**Your goal**
Output all of the listing, leaving every line exactly as written.

**Available records**

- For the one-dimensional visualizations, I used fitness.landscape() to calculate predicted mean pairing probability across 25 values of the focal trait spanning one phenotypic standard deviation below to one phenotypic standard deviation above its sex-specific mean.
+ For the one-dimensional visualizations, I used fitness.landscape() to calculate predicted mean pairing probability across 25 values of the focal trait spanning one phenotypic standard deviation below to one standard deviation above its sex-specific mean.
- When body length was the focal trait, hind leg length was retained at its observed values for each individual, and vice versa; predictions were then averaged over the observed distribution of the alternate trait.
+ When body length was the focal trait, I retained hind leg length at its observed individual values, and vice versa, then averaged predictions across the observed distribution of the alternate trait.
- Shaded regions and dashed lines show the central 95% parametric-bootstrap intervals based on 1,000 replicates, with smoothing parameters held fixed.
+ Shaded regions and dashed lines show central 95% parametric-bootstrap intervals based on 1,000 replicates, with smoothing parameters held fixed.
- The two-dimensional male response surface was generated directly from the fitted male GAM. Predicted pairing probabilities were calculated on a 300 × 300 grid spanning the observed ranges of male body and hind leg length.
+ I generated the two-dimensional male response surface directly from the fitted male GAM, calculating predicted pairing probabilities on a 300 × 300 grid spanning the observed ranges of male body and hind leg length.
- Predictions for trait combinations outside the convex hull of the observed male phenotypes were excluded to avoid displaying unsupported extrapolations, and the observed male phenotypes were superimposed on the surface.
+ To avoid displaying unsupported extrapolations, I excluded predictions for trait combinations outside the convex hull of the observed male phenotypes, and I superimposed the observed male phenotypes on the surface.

**Answer for this exercise**
- For the one-dimensional visualizations, I used fitness.landscape() to calculate predicted mean pairing probability across 25 values of the focal trait spanning one phenotypic standard deviation below to one phenotypic standard deviation above its sex-specific mean.
+ For the one-dimensional visualizations, I used fitness.landscape() to calculate predicted mean pairing probability across 25 values of the focal trait spanning one phenotypic standard deviation below to one standard deviation above its sex-specific mean.
- When body length was the focal trait, hind leg length was retained at its observed values for each individual, and vice versa; predictions were then averaged over the observed distribution of the alternate trait.
+ When body length was the focal trait, I retained hind leg length at its observed individual values, and vice versa, then averaged predictions across the observed distribution of the alternate trait.
- Shaded regions and dashed lines show the central 95% parametric-bootstrap intervals based on 1,000 replicates, with smoothing parameters held fixed.
+ Shaded regions and dashed lines show central 95% parametric-bootstrap intervals based on 1,000 replicates, with smoothing parameters held fixed.
- The two-dimensional male response surface was generated directly from the fitted male GAM. Predicted pairing probabilities were calculated on a 300 × 300 grid spanning the observed ranges of male body and hind leg length.
+ I generated the two-dimensional male response surface directly from the fitted male GAM, calculating predicted pairing probabilities on a 300 × 300 grid spanning the observed ranges of male body and hind leg length.
- Predictions for trait combinations outside the convex hull of the observed male phenotypes were excluded to avoid displaying unsupported extrapolations, and the observed male phenotypes were superimposed on the surface.
+ To avoid displaying unsupported extrapolations, I excluded predictions for trait combinations outside the convex hull of the observed male phenotypes, and I superimposed the observed male phenotypes on the surface.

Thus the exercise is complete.